▸ ACTIVITY:
Your copy should match the entries exactly, with no images carried over.
__________
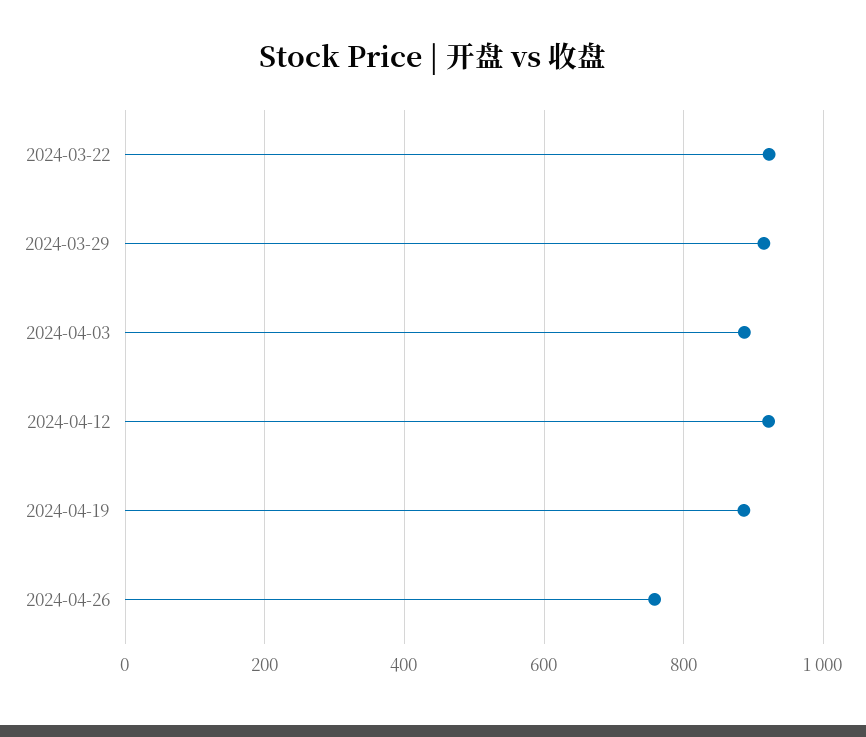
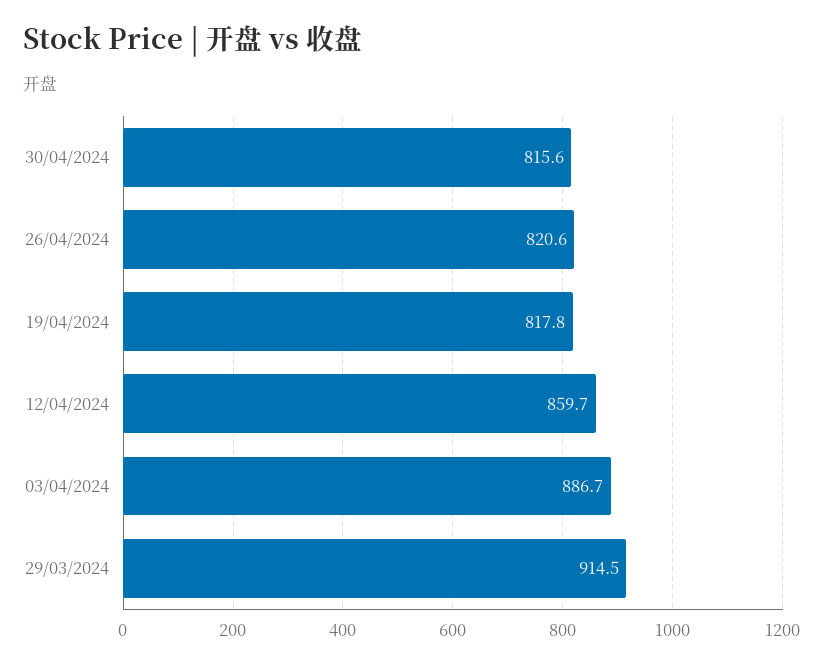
2024-03-22: 920 -> none
2024-04-12: 920 -> 859.7
2024-04-19: 880 -> 817.8
2024-04-26: 760 -> 820.6
30/04/2024: none -> 815.6

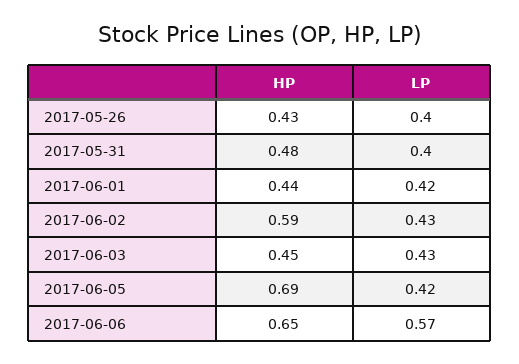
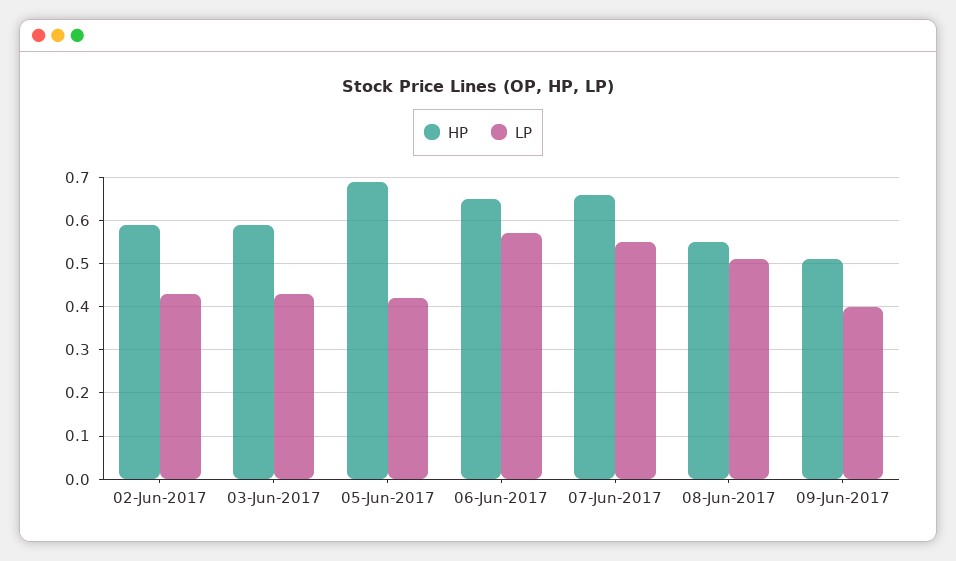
HP, 2017-05-26: 0.43 -> none
LP, 2017-05-26: 0.4 -> none
HP, 2017-05-31: 0.48 -> none
LP, 2017-05-31: 0.4 -> none
HP, 2017-06-01: 0.44 -> none
LP, 2017-06-01: 0.42 -> none
HP, 2017-06-03: 0.45 -> 0.6
HP, 07-Jun-2017: none -> 0.65
LP, 07-Jun-2017: none -> 0.55
HP, 08-Jun-2017: none -> 0.55
LP, 08-Jun-2017: none -> 0.5
HP, 09-Jun-2017: none -> 0.5
LP, 09-Jun-2017: none -> 0.4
__________
▸ EXERCISE OUTPUT:
2024-03-22: 920 -> none
2024-04-12: 920 -> 859.7
2024-04-19: 880 -> 817.8
2024-04-26: 760 -> 820.6
30/04/2024: none -> 815.6

HP, 2017-05-26: 0.43 -> none
LP, 2017-05-26: 0.4 -> none
HP, 2017-05-31: 0.48 -> none
LP, 2017-05-31: 0.4 -> none
HP, 2017-06-01: 0.44 -> none
LP, 2017-06-01: 0.42 -> none
HP, 2017-06-03: 0.45 -> 0.6
HP, 07-Jun-2017: none -> 0.65
LP, 07-Jun-2017: none -> 0.55
HP, 08-Jun-2017: none -> 0.55
LP, 08-Jun-2017: none -> 0.5
HP, 09-Jun-2017: none -> 0.5
LP, 09-Jun-2017: none -> 0.4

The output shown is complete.